In the records below, find every line with the word "total" and copy it.

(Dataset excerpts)
──────────────────────────────

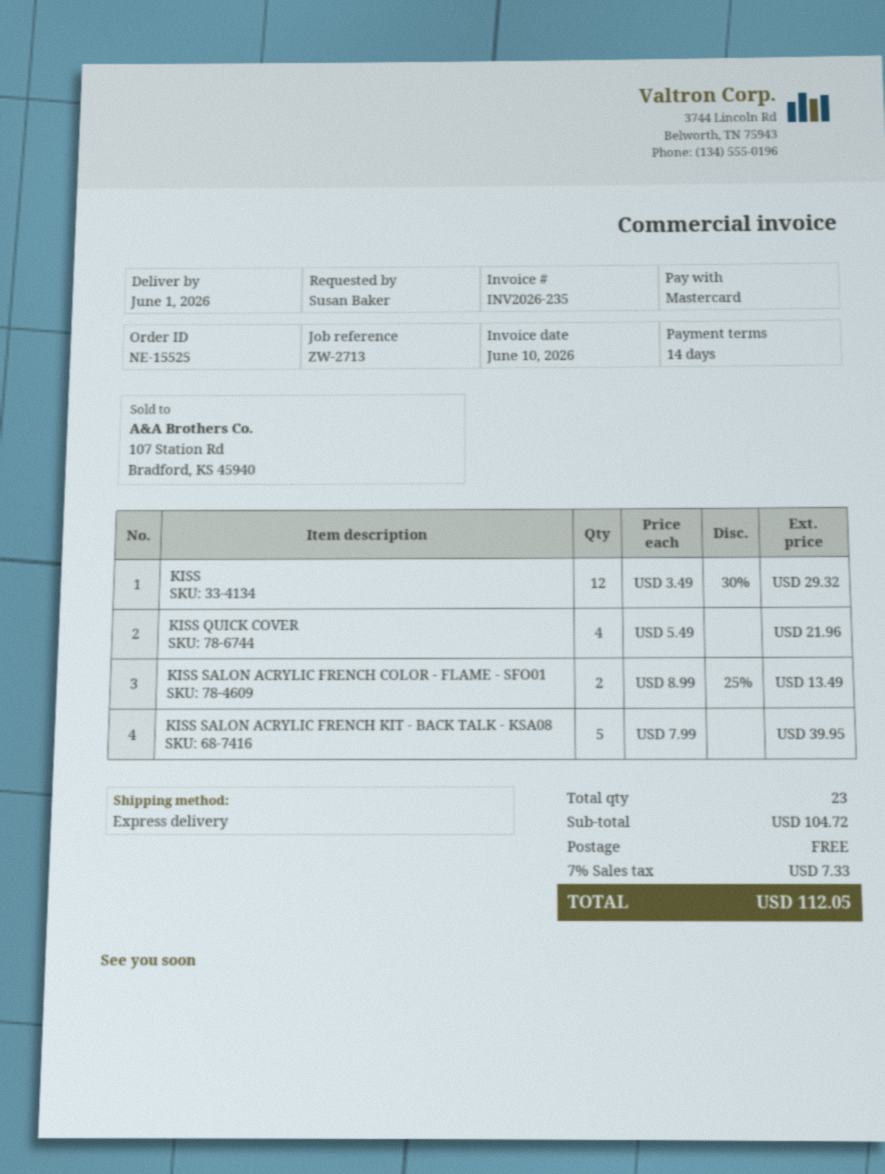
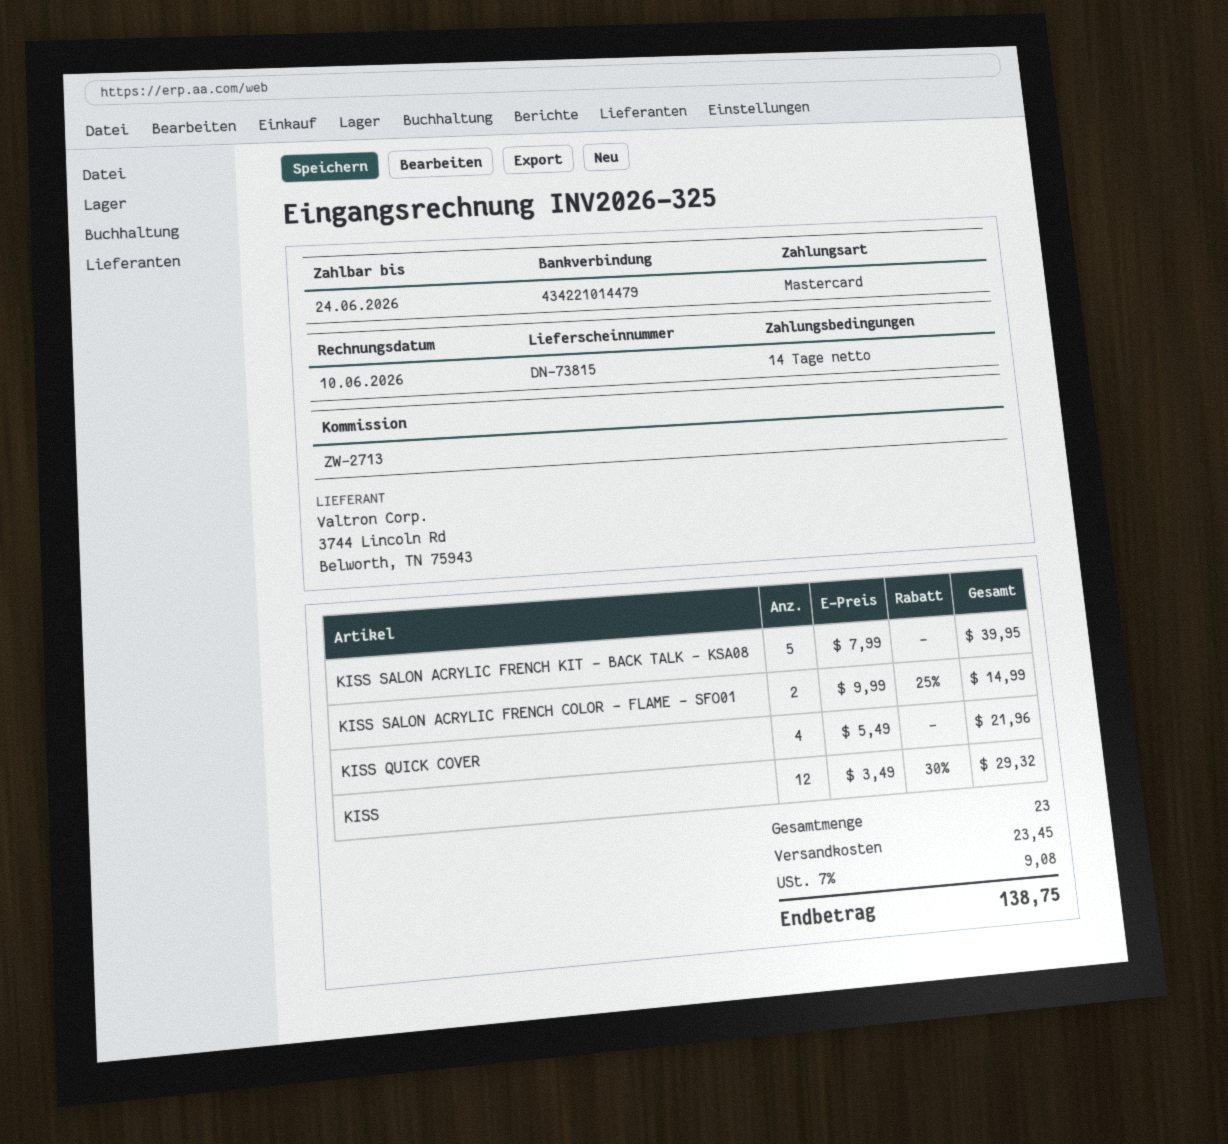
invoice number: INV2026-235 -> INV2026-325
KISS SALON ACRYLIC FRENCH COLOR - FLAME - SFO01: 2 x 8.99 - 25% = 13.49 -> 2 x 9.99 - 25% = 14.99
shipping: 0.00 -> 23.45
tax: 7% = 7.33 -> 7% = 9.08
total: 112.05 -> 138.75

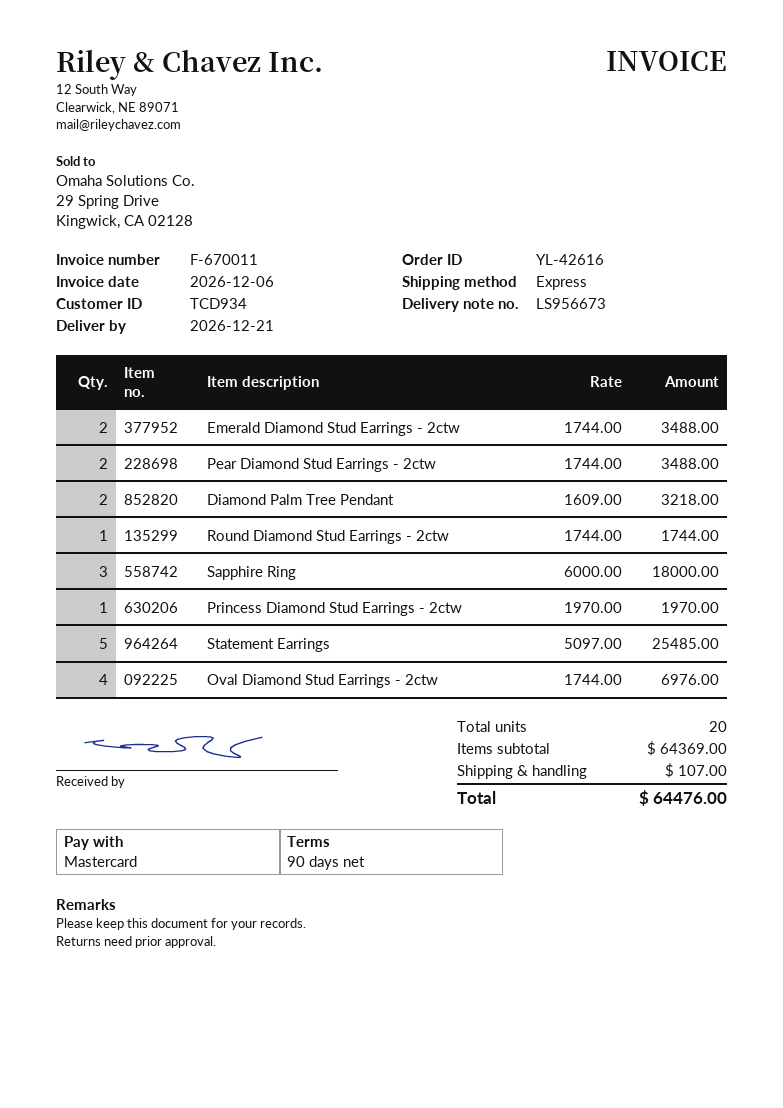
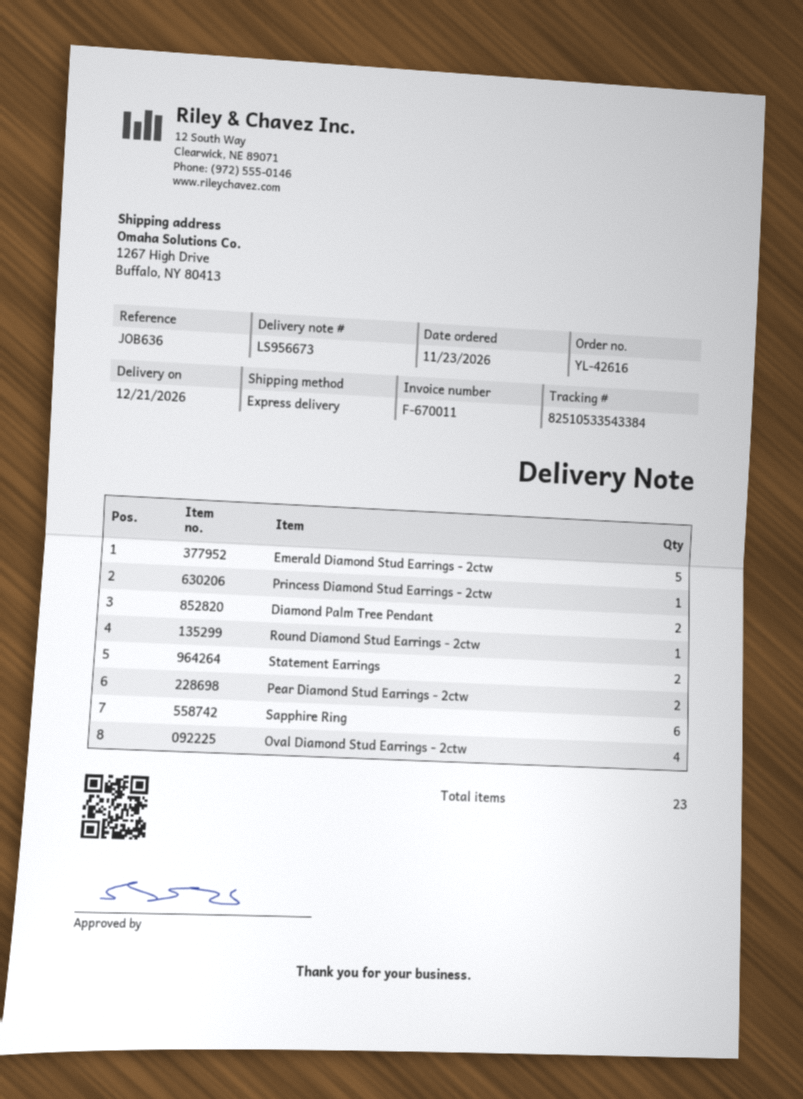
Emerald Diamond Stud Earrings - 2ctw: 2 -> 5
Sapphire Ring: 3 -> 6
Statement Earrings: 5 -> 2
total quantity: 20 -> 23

──────────────────────────────

• _RESULT FOR THIS TASK_
total: 112.05 -> 138.75
total quantity: 20 -> 23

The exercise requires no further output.